CHAPTER V

CHAPTER V

THE next afternoon Lee made an elaborate toilette. She buttoned her boots properly, sewed a stiff, white ruffle in her best gingham frock, and combed every snarl out of her hair. Mrs. Tarleton, who was sitting up, regarded her with some surprise.

“It’s nowhere near dinner time, honey,” she said, finally. “Why are you dressing up?”

Lee blushed, but replied with an air: “I expect that little boy I told you about, to come to see me—the English one. He carried my bag to school yesterday, and gave me an apple and an orange. I’ve kept the orange for you when you’re well. His name’s Cecil Maundrell.”

“Ah! Well, I hope he is a nice boy, and that you will be great friends.”

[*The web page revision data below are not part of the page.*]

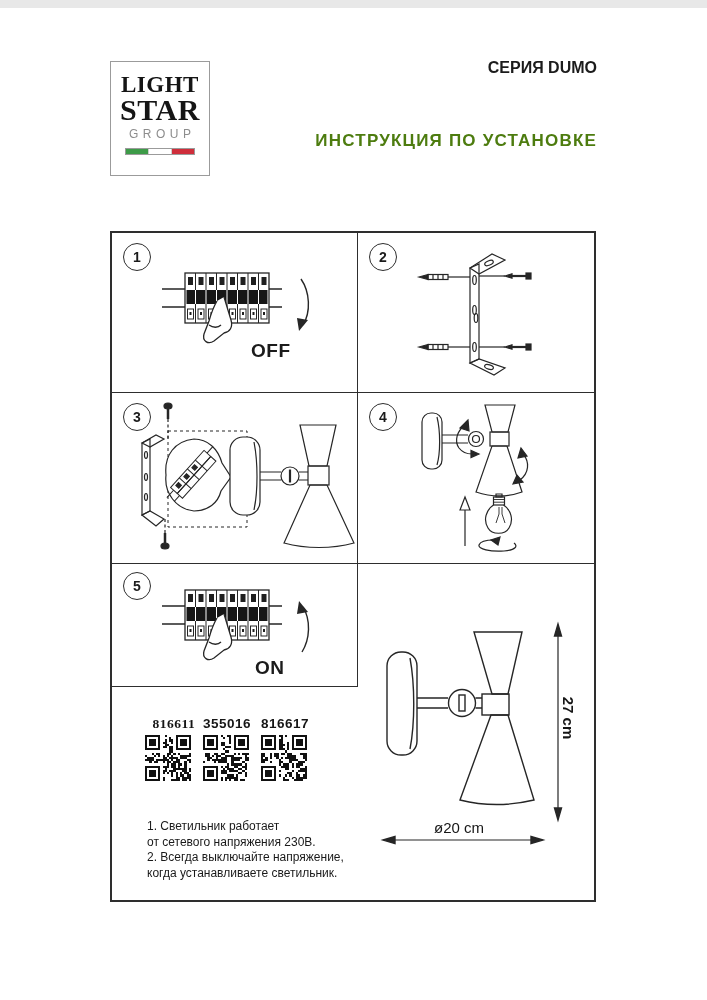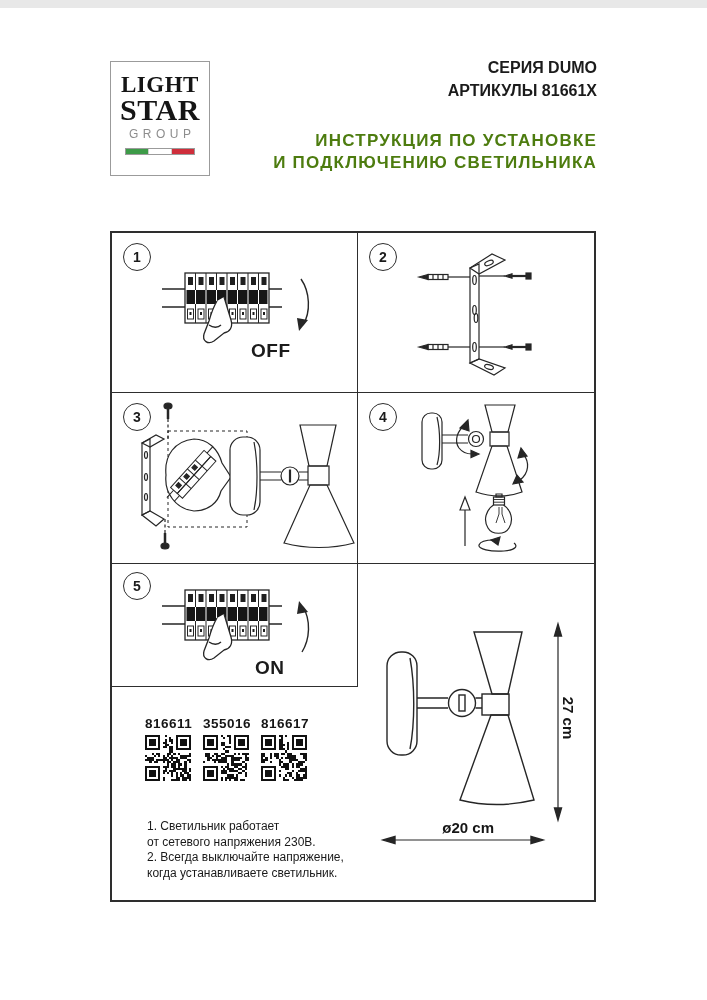"АРТИКУЛЫ 81661X" div { html: <div>АРТИКУЛЫ 81661X</div> -> none }
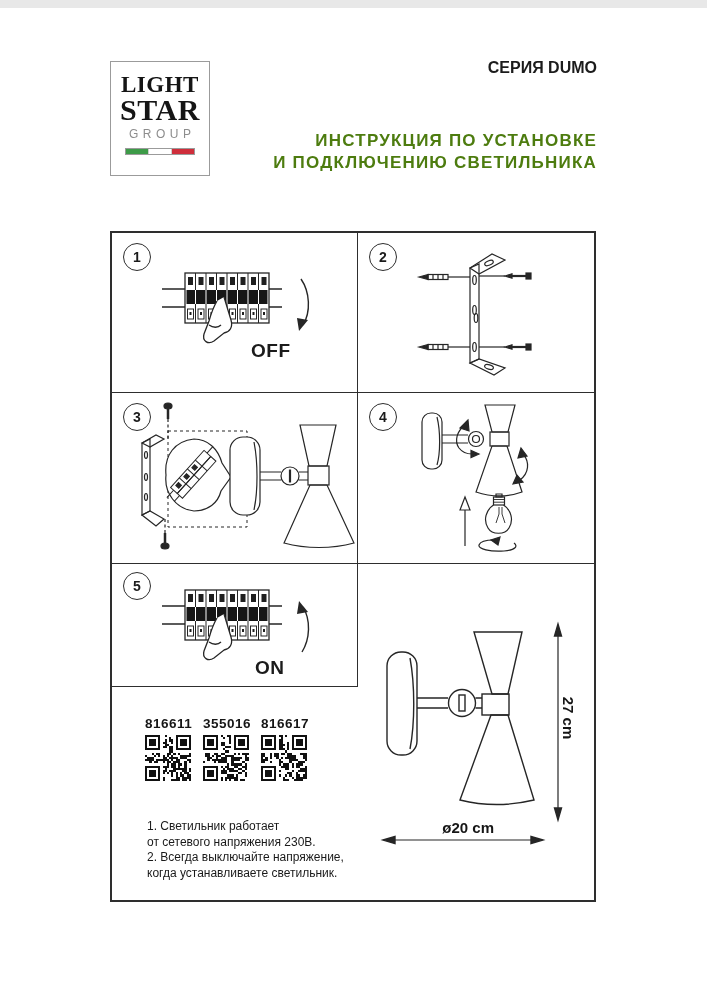"И ПОДКЛЮЧЕНИЮ СВЕТИЛЬНИКА" div { html: <div>И ПОДКЛЮЧЕНИЮ СВЕТИЛЬНИКА</div> -> none }
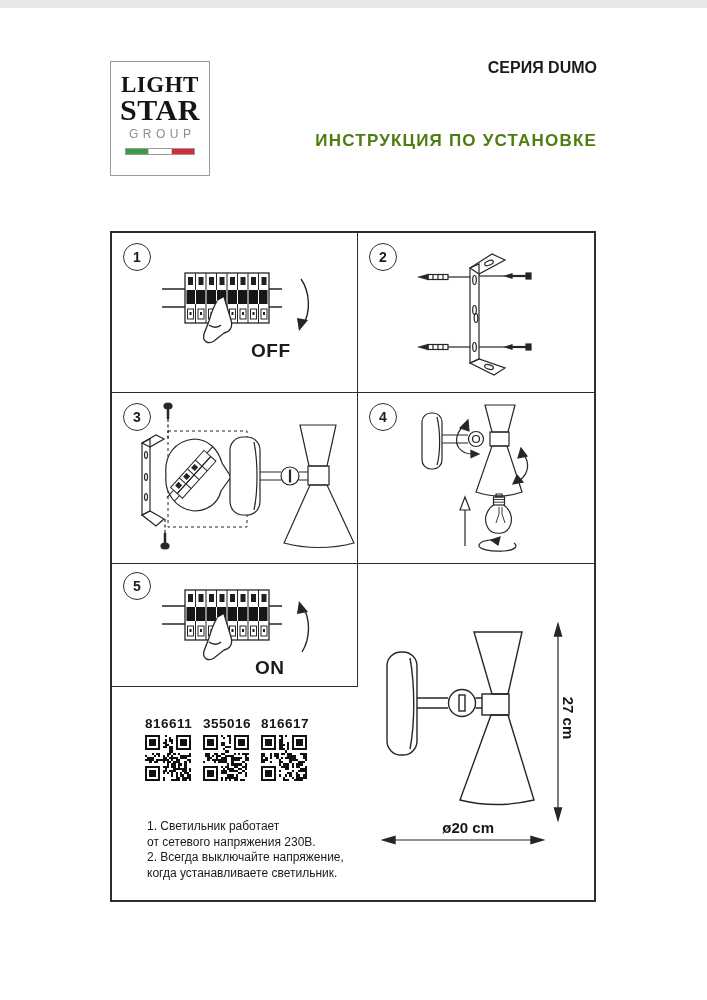"816611" div.abs { font-family: none -> Liberation Serif, serif; left: 33px -> 39px }
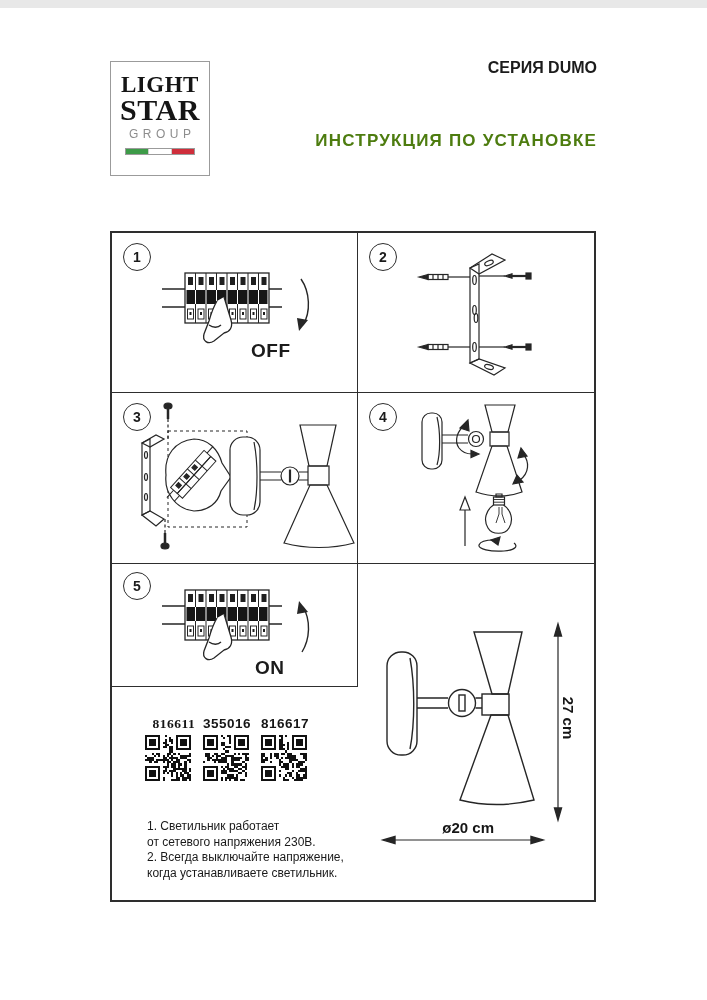"ø20 cm" .dim-h { font-weight: bold -> normal; text-align: right -> left }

“He’s nice enough in his way. But he’d just walk over me if I’d let him. I can see that.”

Mrs. Tarleton looked alarmed. “Don’t let him bully you, darling. Englishmen are dreadfully high and mighty.”

There was a faint and timid rap upon the door.

“That’s him,” whispered Lee. “He’s afraid of me all the same.”

She opened the door. Young Maundrell stood there, his cheeks burning, his hands working nervously in his pockets. He looked younger thanmost lads of his age, and had all that simplicity of boyhood so lacking in the precocious American youth.

“Won’t you come in?” asked Lee politely.

“Oh—ah—won’t you come out?”

“Come in—do,” said Mrs. Tarleton. She had a very sweet voice and a heavenly smile. The boy walked forward rapidly, and took her hand, regarding her with curious intensity. Mrs. Tarleton patted his hand.

“You miss the women of your family, do you not?” she said. “I thought so. You must come and see us often. You will be always welcome.”

His face was brilliant. He stammered out that he’d come every day. Then he went over to the window with Lee, and with their heads together they agreed that Mrs. Tarleton was a real angel.

But Cecil quickly tired of the subdued atmosphere, and of the crowd below. He stood up abruptly and said:

“Let’s go out if your mother doesn’t mind. We’ll take a walk.”

Mrs. Tarleton looked up from her book and nodded. Lee fetched her hat and jacket, and they went forth.

“My father took me to the Cliff House one day. We’ll go there,” announced the Englishman.

“I was going to take you to a candy store—”

“Nasty stuff! It’s a beautiful walk to the Cliff House, and there are big waves and live seals.”

“Oh, I’d love to go, but I’ve heard it’s a queer kind of a place, or something.”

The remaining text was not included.